===== Records to use =====
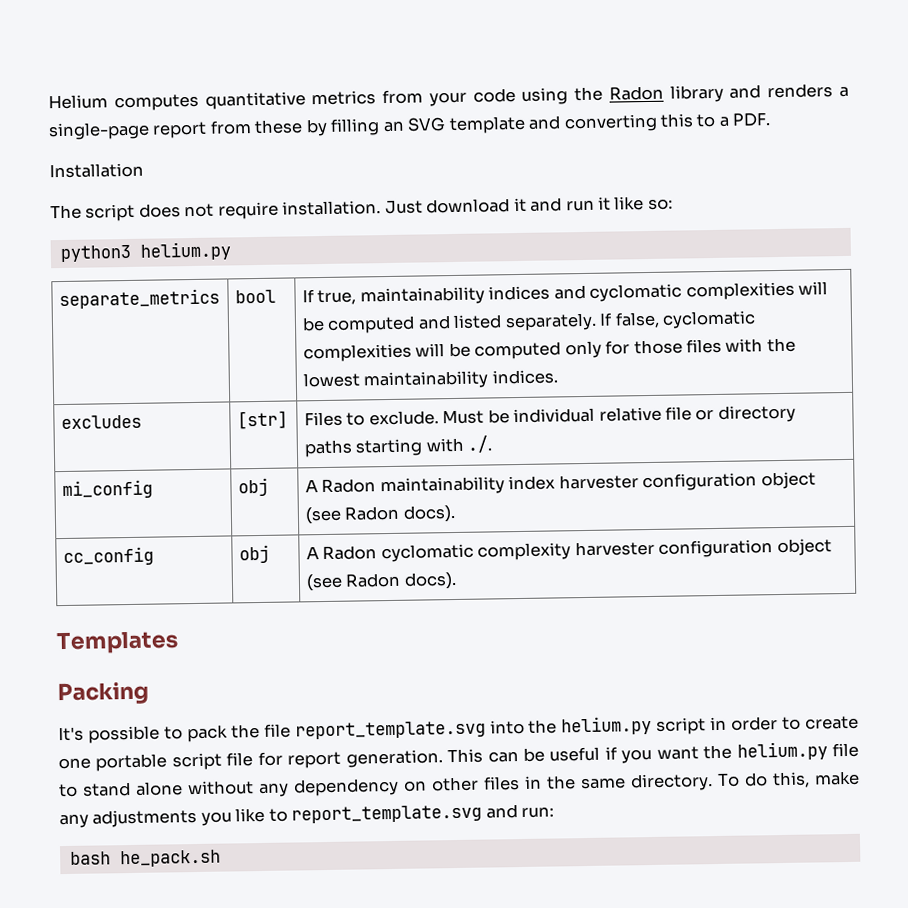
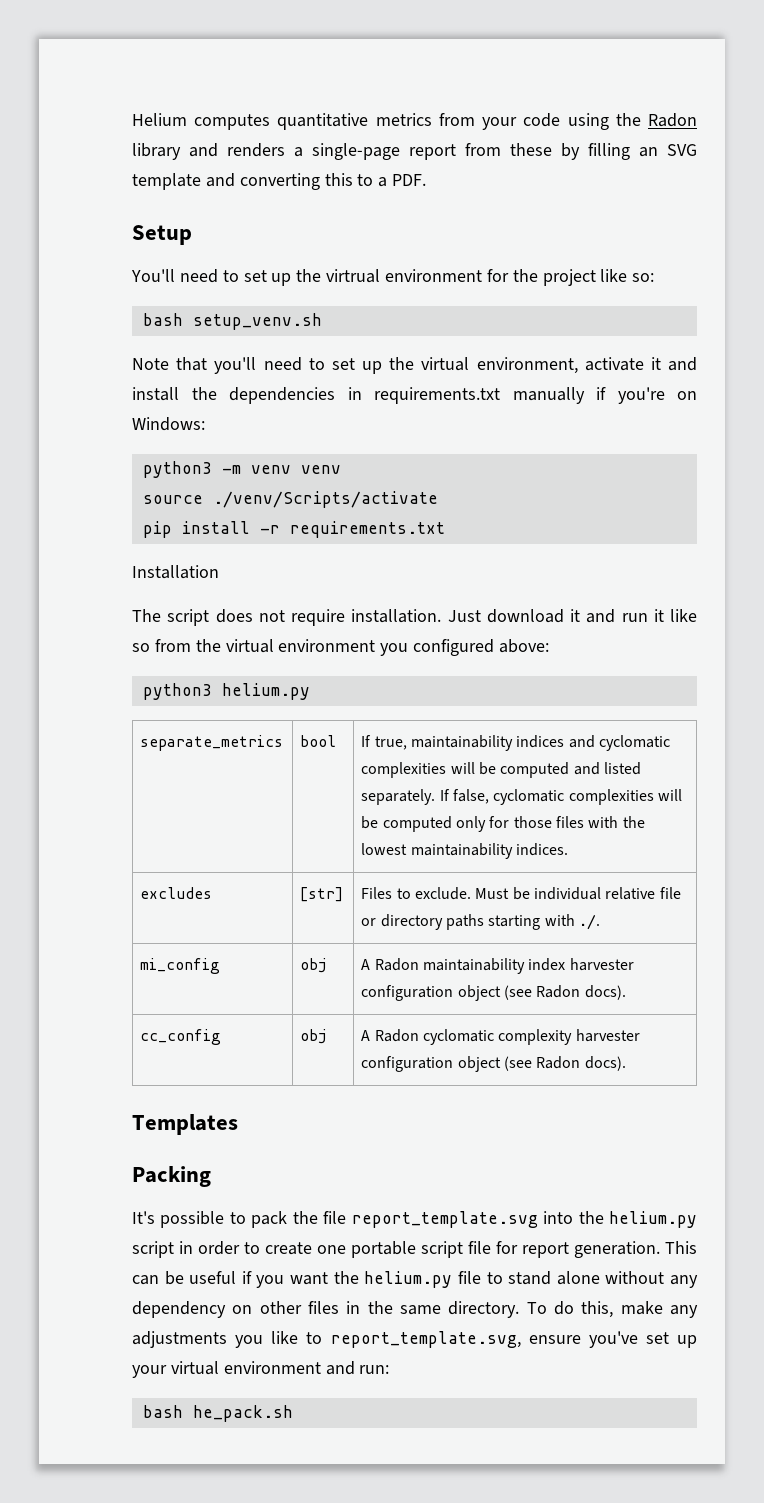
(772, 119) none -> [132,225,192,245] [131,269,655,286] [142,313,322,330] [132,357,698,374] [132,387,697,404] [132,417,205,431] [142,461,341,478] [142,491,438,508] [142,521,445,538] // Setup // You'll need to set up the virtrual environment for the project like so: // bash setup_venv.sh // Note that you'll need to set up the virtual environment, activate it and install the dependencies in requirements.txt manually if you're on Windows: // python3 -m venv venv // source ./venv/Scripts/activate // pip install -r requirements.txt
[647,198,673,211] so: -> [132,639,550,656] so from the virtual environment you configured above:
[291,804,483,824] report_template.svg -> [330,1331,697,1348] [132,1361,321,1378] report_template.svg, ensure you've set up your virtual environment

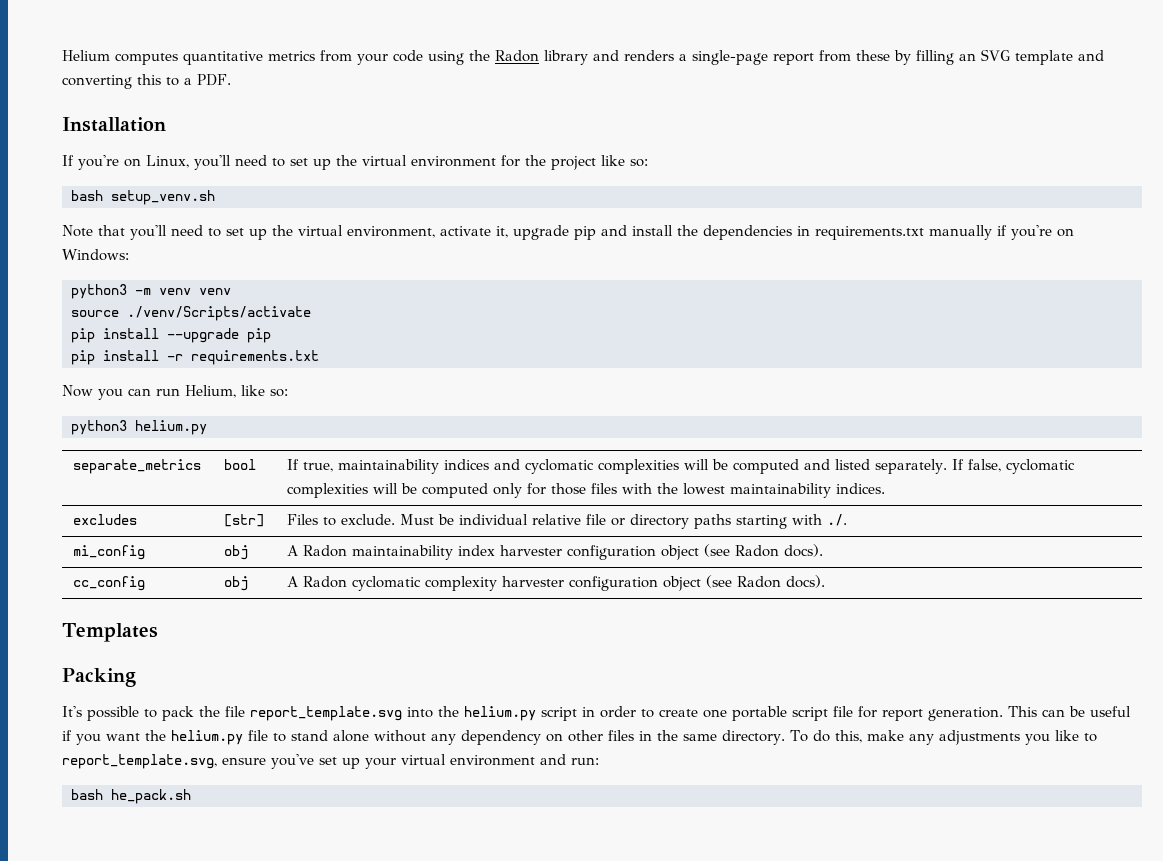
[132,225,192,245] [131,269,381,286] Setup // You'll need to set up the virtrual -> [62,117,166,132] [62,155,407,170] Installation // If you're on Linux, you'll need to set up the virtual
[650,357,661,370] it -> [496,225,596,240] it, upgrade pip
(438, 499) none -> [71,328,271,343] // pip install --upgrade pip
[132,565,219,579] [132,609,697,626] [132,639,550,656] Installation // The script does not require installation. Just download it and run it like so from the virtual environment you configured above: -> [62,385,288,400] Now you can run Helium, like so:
=====
▸ What you will do
Can you restate all the records above word for word while dropping the pictures?

▸ Your solution
(772, 119) none -> [132,225,192,245] [131,269,655,286] [142,313,322,330] [132,357,698,374] [132,387,697,404] [132,417,205,431] [142,461,341,478] [142,491,438,508] [142,521,445,538] // Setup // You'll need to set up the virtrual environment for the project like so: // bash setup_venv.sh // Note that you'll need to set up the virtual environment, activate it and install the dependencies in requirements.txt manually if you're on Windows: // python3 -m venv venv // source ./venv/Scripts/activate // pip install -r requirements.txt
[647,198,673,211] so: -> [132,639,550,656] so from the virtual environment you configured above:
[291,804,483,824] report_template.svg -> [330,1331,697,1348] [132,1361,321,1378] report_template.svg, ensure you've set up your virtual environment

[132,225,192,245] [131,269,381,286] Setup // You'll need to set up the virtrual -> [62,117,166,132] [62,155,407,170] Installation // If you're on Linux, you'll need to set up the virtual
[650,357,661,370] it -> [496,225,596,240] it, upgrade pip
(438, 499) none -> [71,328,271,343] // pip install --upgrade pip
[132,565,219,579] [132,609,697,626] [132,639,550,656] Installation // The script does not require installation. Just download it and run it like so from the virtual environment you configured above: -> [62,385,288,400] Now you can run Helium, like so:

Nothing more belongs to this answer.